Directions for this task:
Give back an exact copy of the entries beneath, minus the pictures.

[Modification records]
+ + +
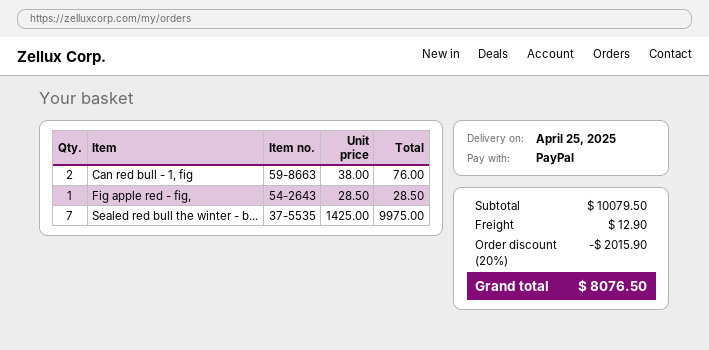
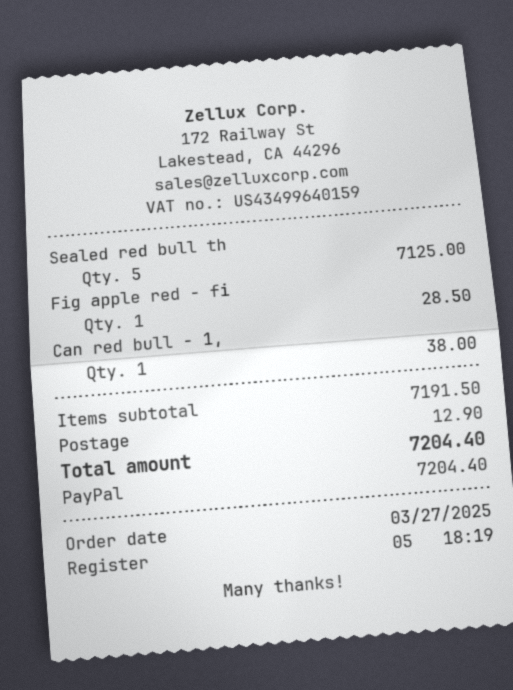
Can red bull - 1, fig: 2 for 76.00 -> 1 for 38.00
Sealed red bull the winter - b...: 7 for 9975.00 -> 5 for 7125.00
subtotal: 10079.50 -> 7191.50
discount: 20% = 2015.90 -> none
total: 8076.50 -> 7204.40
+ + +
Task result:
Can red bull - 1, fig: 2 for 76.00 -> 1 for 38.00
Sealed red bull the winter - b...: 7 for 9975.00 -> 5 for 7125.00
subtotal: 10079.50 -> 7191.50
discount: 20% = 2015.90 -> none
total: 8076.50 -> 7204.40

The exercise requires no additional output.